Saturday, March 12, 2011

Day 143 - Rolling

Thought of the day: My in-laws are here to visit for a month.  They come twice a year and we always have a good time together.  They have the vitality and open-mindedness that are enviable traits for people of any age.  And they are completely comfortable with who they are, wherever they are.  I recently read on a book called "Geography of Bliss" that the Swiss people are among the happiest on the earth.  It has less to do with their material wealth - Americans are not poor in comparison but Americans are not among the happiest in the world - and has more to do with their connection to the earth, the nature, and the community.  My father-in-law hikes a couple of hours every day regardless of the weather.  The public transportation in Switzerland is superb and it takes them to visit many beautiful areas whenever they want to.  They live in the same community for many years and have developed friendships that last for a life time.  The majority of their relatives also live close by or are within a train hop or two.
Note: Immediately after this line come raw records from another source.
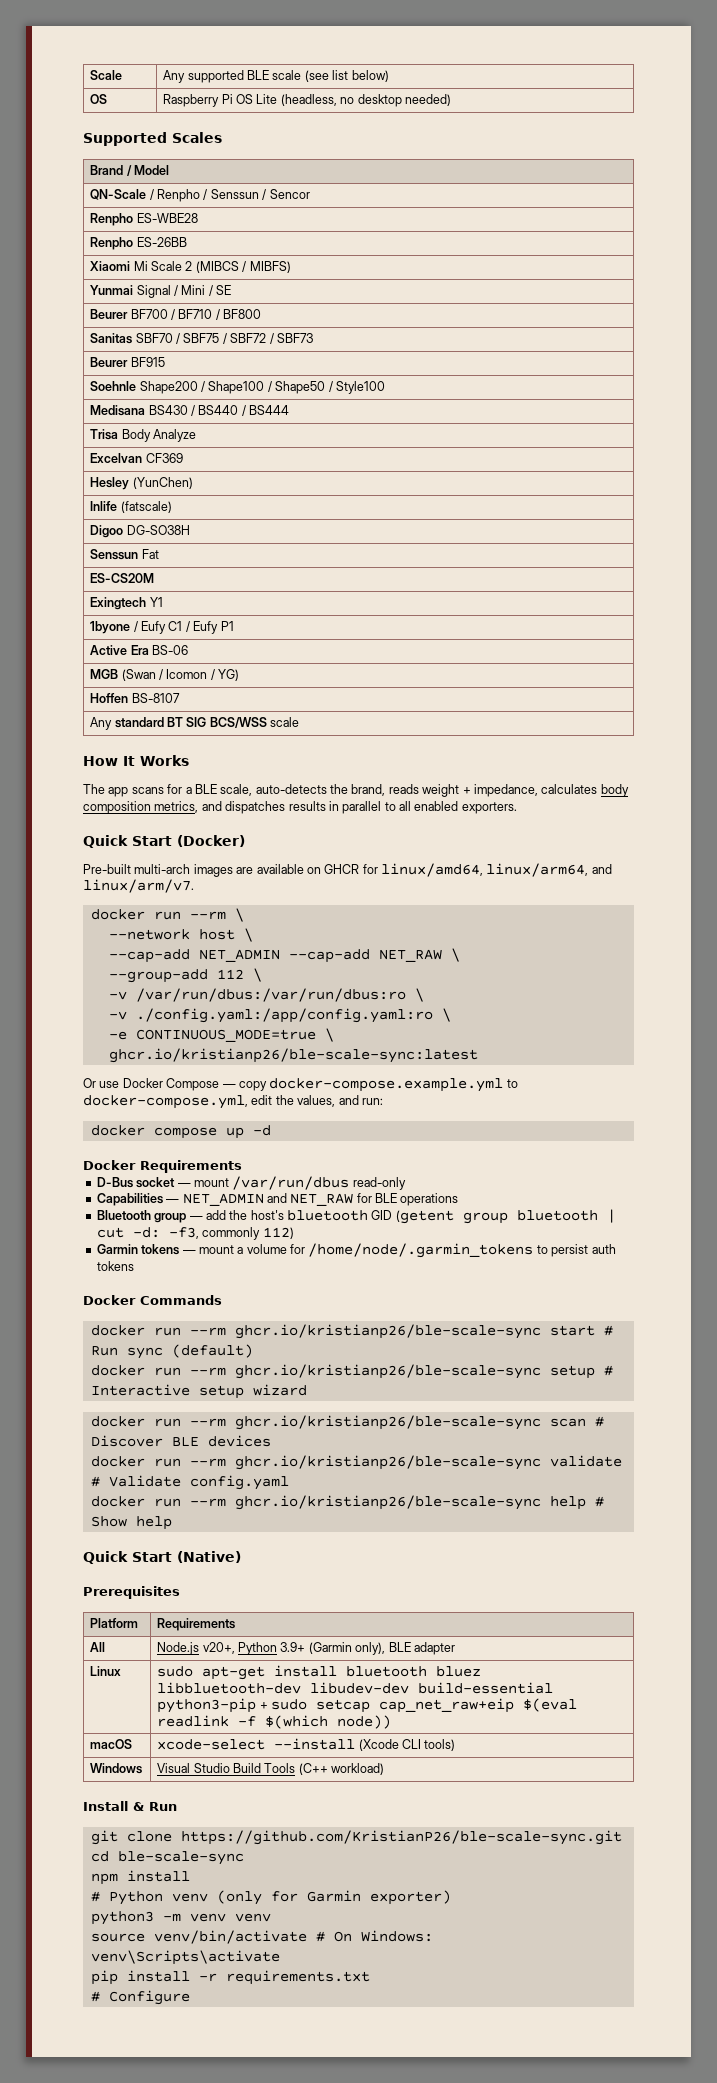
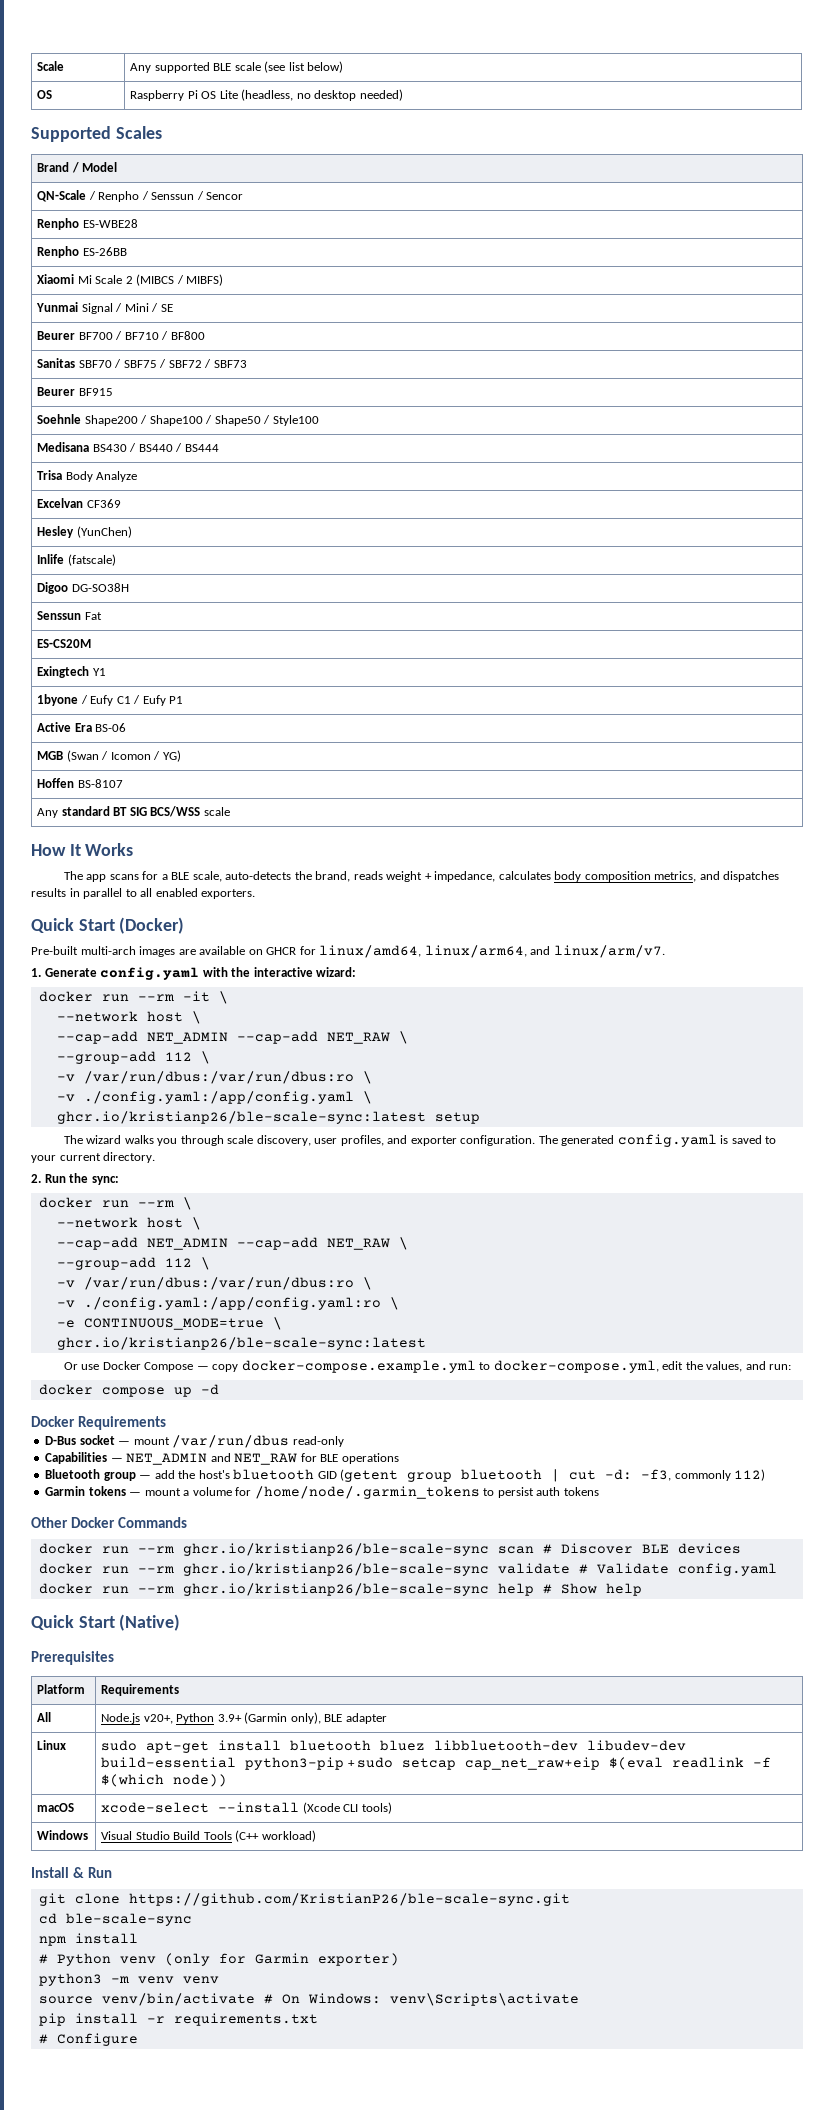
+ 1. Generate config.yaml with the interactive wizard:
+ docker run --rm -it \
+ --network host \
+ --cap-add NET_ADMIN --cap-add NET_RAW \
+ --group-add 112 \
+ -v /var/run/dbus:/var/run/dbus:ro \
+ -v ./config.yaml:/app/config.yaml \
+ ghcr.io/kristianp26/ble-scale-sync:latest setup
+ The wizard walks you through scale discovery, user profiles, and exporter configuration. The generated config.yaml is saved to your current directory.
+ 2. Run the sync:
- Docker Commands
+ Other Docker Commands
- docker run --rm ghcr.io/kristianp26/ble-scale-sync start # Run sync (default)
- docker run --rm ghcr.io/kristianp26/ble-scale-sync setup # Interactive setup wizard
What's a better place for people to retire and grow old than in their own well-beloved close-knit community? Another reason for the Swiss to be happy may be that they are less obsessed in fame, money, or any other worldly possessions.  For them, it's a lot less important to have a bigger car, bigger house, bigger yacht, bigger plane than to have a happier family and a happier life.  All these factors combined make them a more grounded, and thus, happier people.  Perhaps for similar reasons, I feel more grounded and happier in Boulder too than in the Silicon Valley.  The valley is great for ambitious people as one can practically feel the vibe and creative synergy in the air which make the valley an extraordinary place but at the same time also make one feel restless, unfulfilled and a constant need to "do" something.  In Boulder, I feel comfortable just to "be" who I am and enjoy day-to-day life and my family.  At the end, it's probably just a matter of balance between the "do" and "be".  If you don't let your drive to succeed overrun your pursuit of happiness, you will much more likely to be a happy person.  My in-laws are good examples of that.  I admire them for who they are, I am happy for them, and I am happy that they are staying with us.

Photo of the day:
Lila playing inside a tube.  She was rolling around all over the floor and was as happy as happy can be.  I can't help thinking that the little beings are more connected to the secret source of happiness than the rest of us.